[gclist] ratio of heap size to live data?

Nick Barnes Nick.Barnes@pobox.com
Wed, 04 Oct 2000 10:52:10 +0100


At 2000-10-03 21:47:09+0000, Norman Ramsey writes:

> I'm looking for any research that would tell me about what ratio
> of heap size to live data is needed for a modern copying or mark-sweep
> collector to perform well.  Can anyone point me to papers?

This rather depends on what you mean by "live data" (and, for that
matter, "heap size").  The heap H consists of:

- live objects L (i.e. data which will be used again);

- dead but reachable objects R (i.e. data which can be reached by
  chasing pointers from the roots);

- unreachable objects U (i.e. objects which could be collected by a
  GC); this may be divided into "strongly unreachable" (S) and "weakly
  unreachable" (W), where W is treated as reachable by the collector
  (due to the approximations which it makes).

- allocation overhead A (object headers, padding, etc);

- collection overhead C (collector data structures, to-space, etc).

L is hard to measure (halting problem).  L+R+W is easy to measure (do
a full GC).  It should be trivial to instrument your collector to tell
you A, C, and H.

There's also F, the footprint in virtual memory, which is not as
interesting as H.  Backing store which you don't ever touch is very
cheap indeed.  This is particularly relevant to a copying collector,
in which to-space is part of F but only a small fraction of it is part
of H.

So the question is, what ratio interests you?  The most interesting
one is probably (L+R)/H, but to obtain this you need to know L+R, for
which you need to do an accurate full GC, which may not be possible.
In a conservative collector this is very hard (multiple runs with
different base addresses, etc).  In an exact collector it may be
doable (although hard because a full GC in a generational collector
involves collecting all generations together).

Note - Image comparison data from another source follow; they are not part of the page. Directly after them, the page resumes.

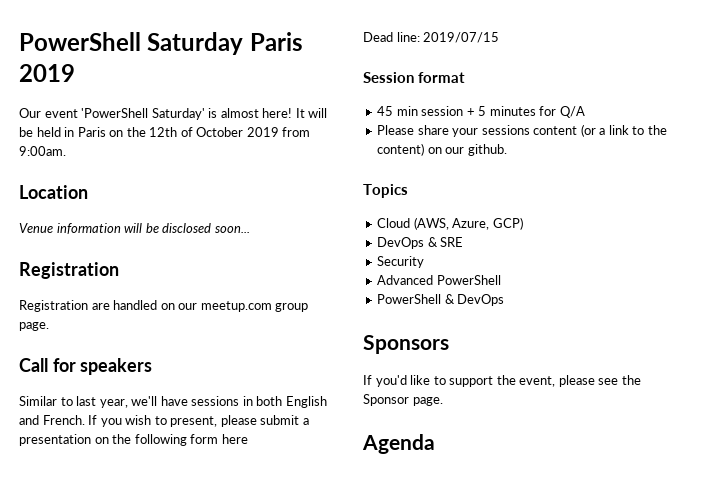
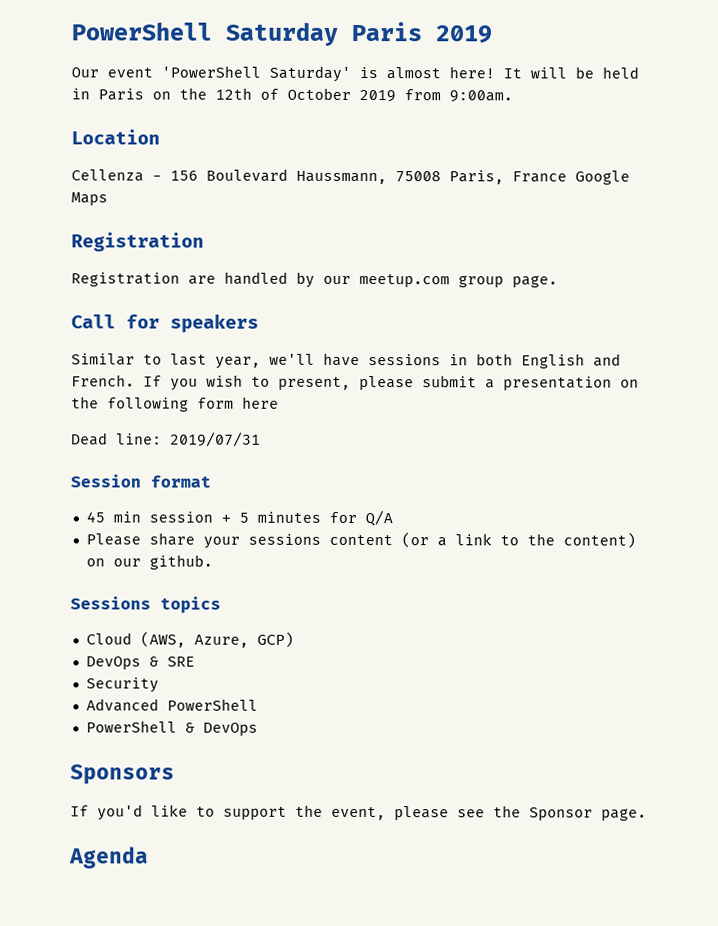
[19,223,250,234] Venue information will be disclosed soon... -> [71,168,630,185] [71,192,108,206] Cellenza - 156 Boulevard Haussmann, 75008 Paris, France Google Maps
[160,303,175,310] on -> [296,271,315,288] by
[423,32,500,43] 2019/07/15 -> [170,431,261,447] 2019/07/31
[363,184,408,198] Topics -> [70,596,221,614] Sessions topics

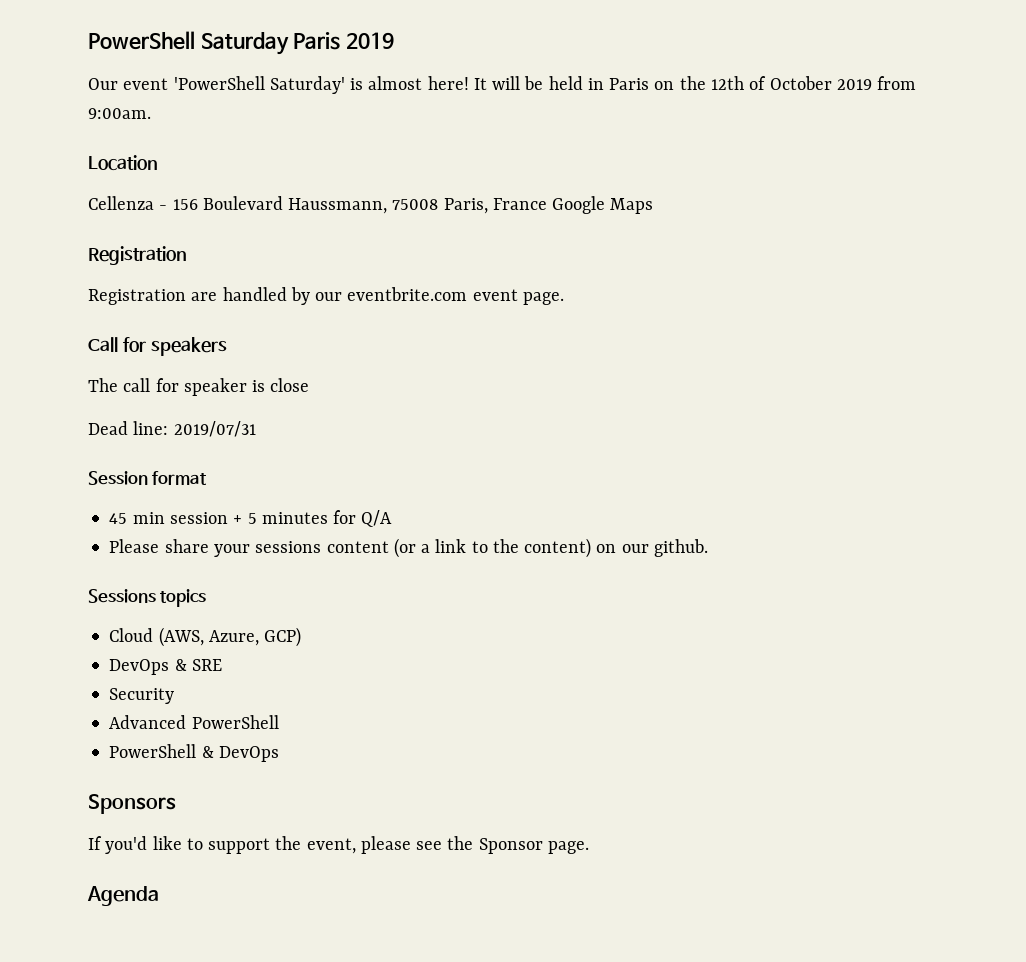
[359,274,504,288] meetup.com group -> [347,287,518,301] eventbrite.com event
[71,352,621,369] [71,374,639,391] [71,396,279,412] Similar to last year, we'll have sessions in both English and French. If you wish to present, please submit a presentation on the following form here -> [88,378,310,396] The call for speaker is close

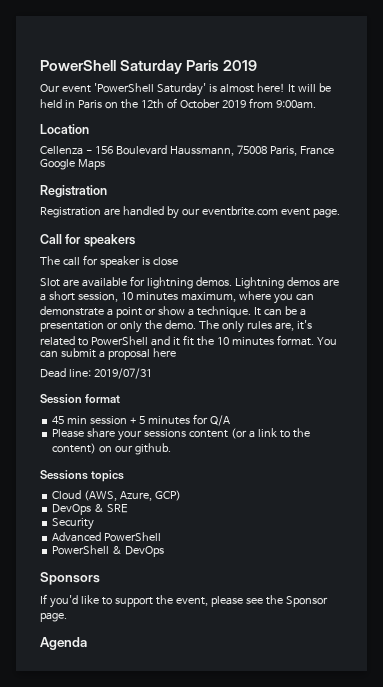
(310, 385) none -> [40,276,339,289] [40,291,314,304] [40,306,306,318] [40,320,312,333] [40,335,337,346] [40,348,176,360] // Slot are available for lightning demos. Lightning demos are a short session, 10 minutes maximum, where you can demonstrate a point or show a technique. It can be a presentation or only the demo. The only rules are, it's related to PowerShell and it fit the 10 minutes format. You can submit a proposal here

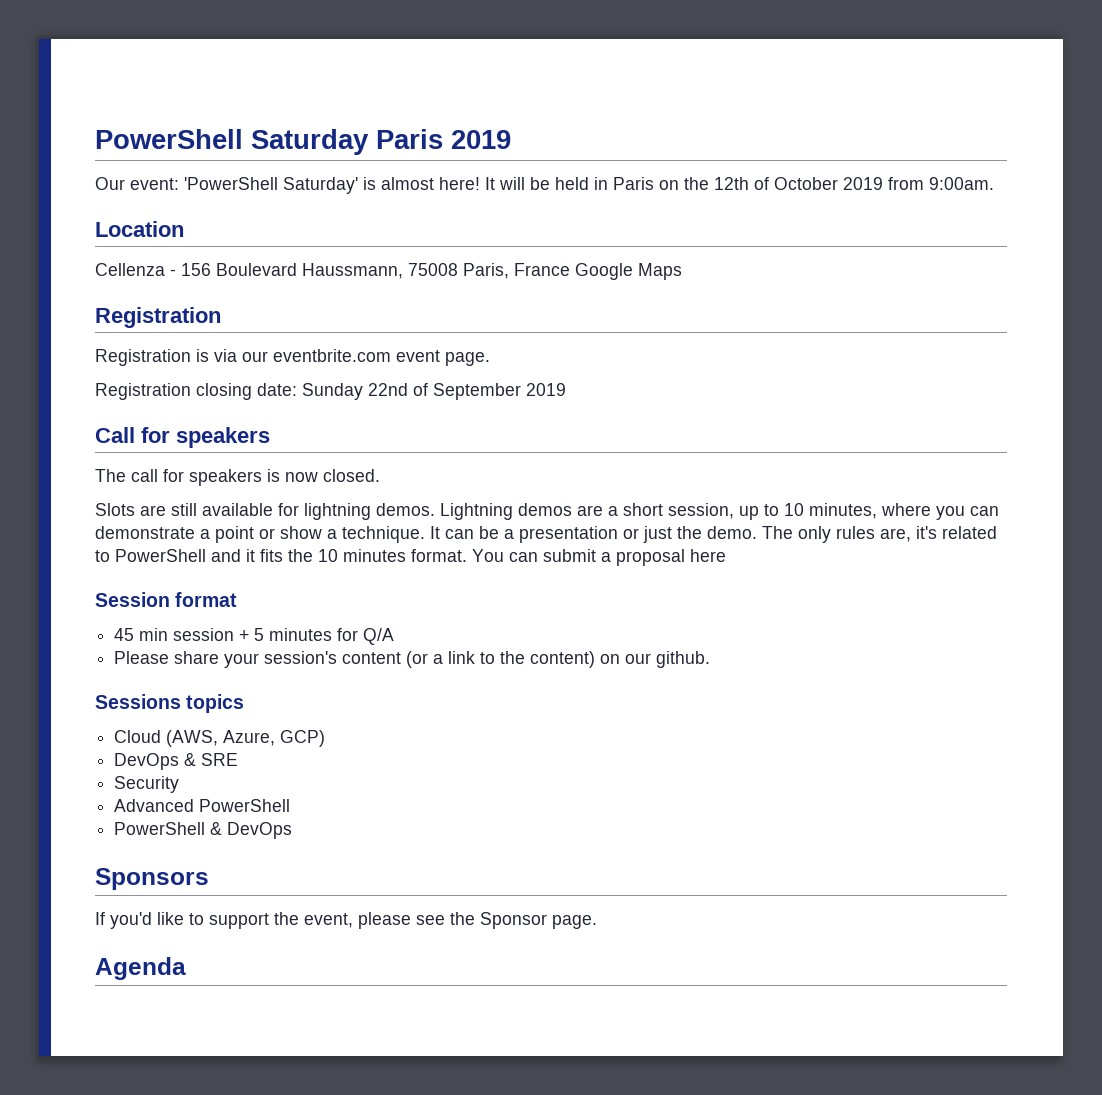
[61,85,91,93] event -> [130,178,179,190] event:
[103,206,179,219] are handled by -> [196,349,237,362] is via
(340, 213) none -> [95,383,566,400] // Registration closing date: Sunday 22nd of September 2019
[99,256,178,268] [40,278,79,287] speaker is close // Slot are -> [189,469,380,486] [95,503,197,516] speakers is now closed. // Slots are still
[120,292,236,302] 10 minutes maximum, -> [739,503,877,520] up to 10 minutes,
[119,321,142,333] only -> [643,526,672,543] just
[182,335,194,346] fit -> [260,549,283,562] fits
[40,368,152,379] // Dead line: 2019/07/31 -> (726, 555) none
[144,429,187,438] sessions -> [264,651,338,664] session's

As I recall, in MLWorks (generational exact copying collector), when
L+R is 20-30MB, U is typically 10-20MB (mainly garbage building up in
older generations).  A was small.  C was very small except during a
collection of an older generation, when it could reach 16MB.  So the
total heap most of the time would be 50-75% larger than the reachable
set.

Nick B

--
FreeBSD 2.2.8-RELEASE: up 38 days, 14:10
last reboot Sat Aug 26 21:11 (lightning strike)